Jac’s smile slid into a frown it was almost funny. “You were drunk,” she said, still holding onto Anabelle’s hand. ‘I didn’t want it like that. I wanted it like this—just me and you. I didn’t want you drunk and mad at me. You’re not still mad at me, are you?”
When she’d rolled over, Jac’s shirt had ridden up, exposing a stretch of smooth, golden skin. Anabelle’s hands itched to touch it, and then she realized that maybe she was allowed to. She snaked her free hand between then and brushed a knuckle down the soft curve of Jac’s stomach.
Jac shivered. “Anabelle…”
“No, I’m not still mad at you. I don’t think I ever really was. I think I was just jealous.”
“Of Dahlia?”
Anabelle flattened her hand and pressed her palm against Jac’s ribs, intoxicated by the way she could feel them expand and contract beneath her touch. “Maybe don’t talk about Dahlia while I’m trying to put my hand up your shirt.”
A breathless gust of laughter escaped Jac. “Two kisses and you’re already trying to get under my shirt.”
Anabelle brushed her lips over Jac’s again, then kissed the corner of her mouth, then the soft hollow below her jaw. “Five, now.”
“Always were a fast learner.”
It was unbelievable, how easy it was to hold Jac like this, to kiss her and touch her soft skin and drink in the way their bodies tangled together, like a basket full of yarn.
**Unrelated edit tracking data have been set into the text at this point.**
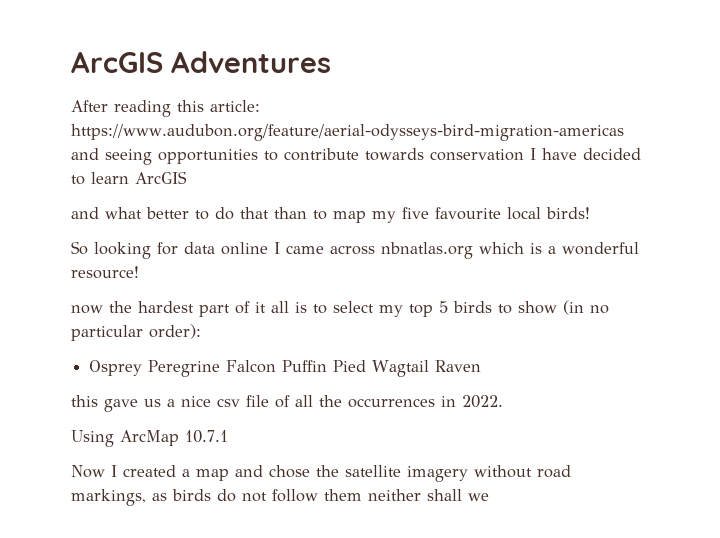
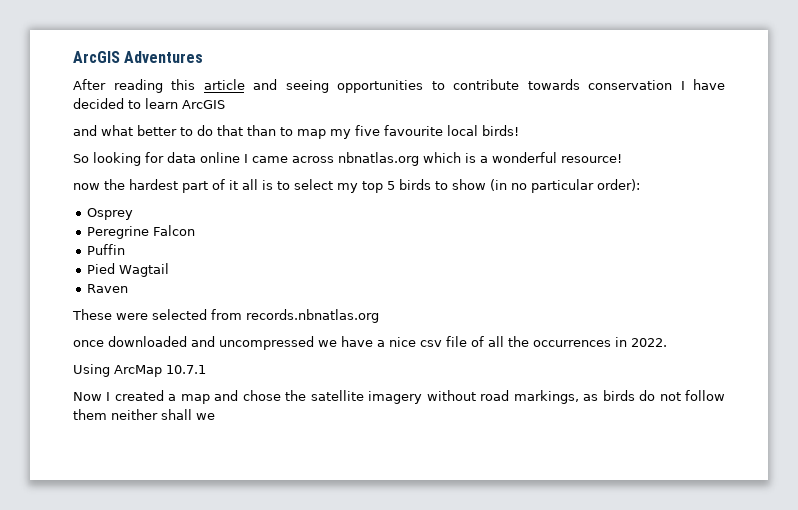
- After reading this article: https://www.audubon.org/feature/aerial-odysseys-bird-migration-americas and seeing opportunities to contribute towards conservation I have decided to learn ArcGIS
+ After reading this article and seeing opportunities to contribute towards conservation I have decided to learn ArcGIS
- Osprey Peregrine Falcon Puffin Pied Wagtail Raven
+ Osprey
+ Peregrine Falcon
+ Puffin
+ Pied Wagtail
+ Raven
- this gave us a nice csv file of all the occurrences in 2022.
+ These were selected from records.nbnatlas.org
+ once downloaded and uncompressed we have a nice csv file of all the occurrences in 2022.

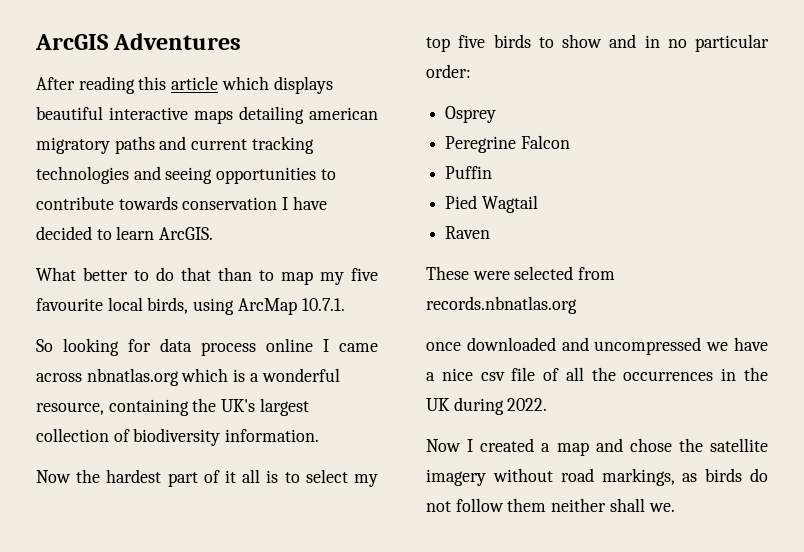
- After reading this article and seeing opportunities to contribute towards conservation I have decided to learn ArcGIS
- and what better to do that than to map my five favourite local birds!
+ After reading this article which displays beautiful interactive maps detailing american migratory paths and current tracking technologies and seeing opportunities to contribute towards conservation I have decided to learn ArcGIS.
+ What better to do that than to map my five favourite local birds, using ArcMap 10.7.1.
- So looking for data online I came across nbnatlas.org which is a wonderful resource!
- now the hardest part of it all is to select my top 5 birds to show (in no particular order):
+ So looking for data process online I came across nbnatlas.org which is a wonderful resource, containing the UK's largest collection of biodiversity information.
+ Now the hardest part of it all is to select my top five birds to show and in no particular order:
- once downloaded and uncompressed we have a nice csv file of all the occurrences in 2022.
- Using ArcMap 10.7.1
+ once downloaded and uncompressed we have a nice csv file of all the occurrences in the UK during 2022.
- Now I created a map and chose the satellite imagery without road markings, as birds do not follow them neither shall we
+ Now I created a map and chose the satellite imagery without road markings, as birds do not follow them neither shall we.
Anabelle needed to get up and brush her teeth, because she had to be pretty ripe from the night before. She needed to shower and change so she could try to make it to at least some of her classes that day. She needed to call Blakely and apologize for the night before. And she probably needed to spend a little bit of time freaking out over her feelings for Jac, and what it meant to fall for your best friend, and what would happen now, and if she would get to kiss Jac a million more times like she wanted to, but she didn’t do any of those things. Instead she tucked her head under Jac’s chin and laid her hand over Jac’s heart, relishing the steady beat of it beneath her palm, content and happy and for once, exactly where she wanted to be.